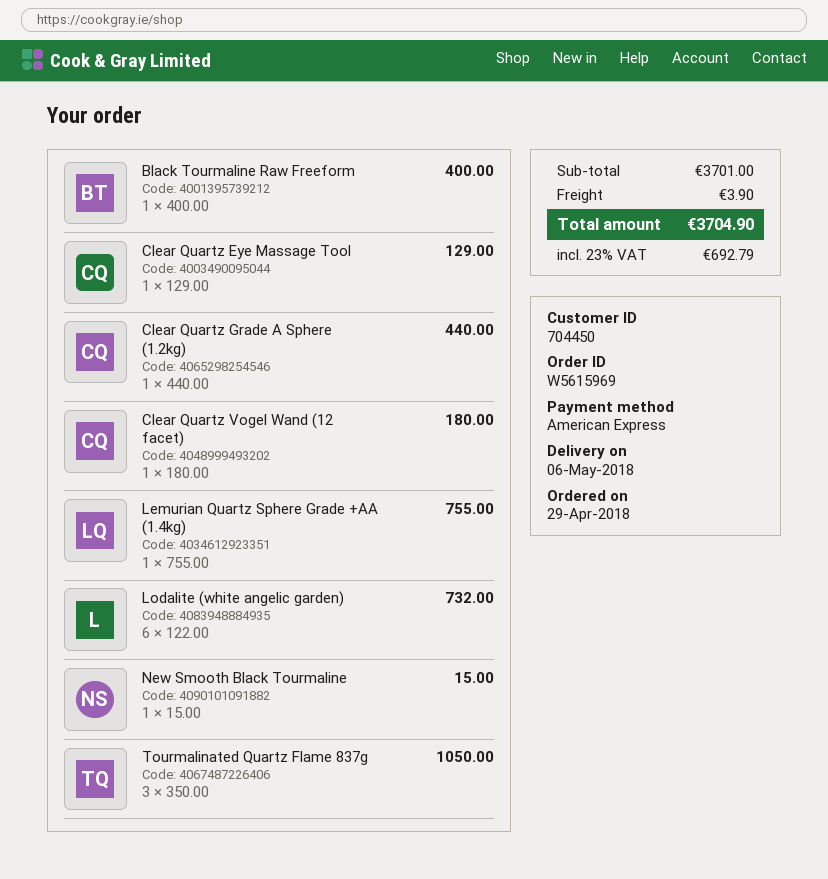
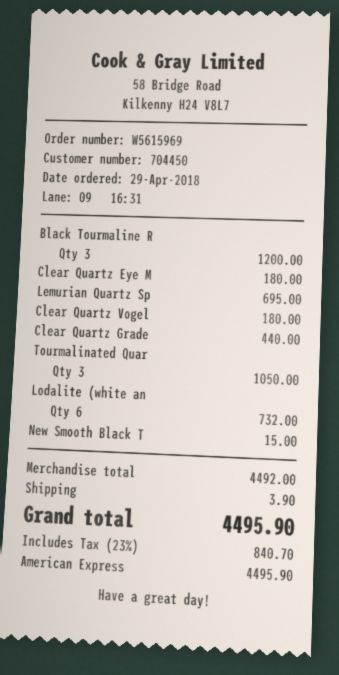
Black Tourmaline Raw Freeform: 1 for 400.00 -> 3 for 1200.00
Clear Quartz Eye Massage Tool: 1 for 129.00 -> 1 for 180.00
Lemurian Quartz Sphere Grade +AA (1.4kg): 1 for 755.00 -> 1 for 695.00
subtotal: 3701.00 -> 4492.00
tax: 23% = 692.79 -> 23% = 840.70
total: 3704.90 -> 4495.90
==*==
Copy, from the material, each line that holds the string "Quartz".

Response below -
Clear Quartz Eye Massage Tool: 1 for 129.00 -> 1 for 180.00
Lemurian Quartz Sphere Grade +AA (1.4kg): 1 for 755.00 -> 1 for 695.00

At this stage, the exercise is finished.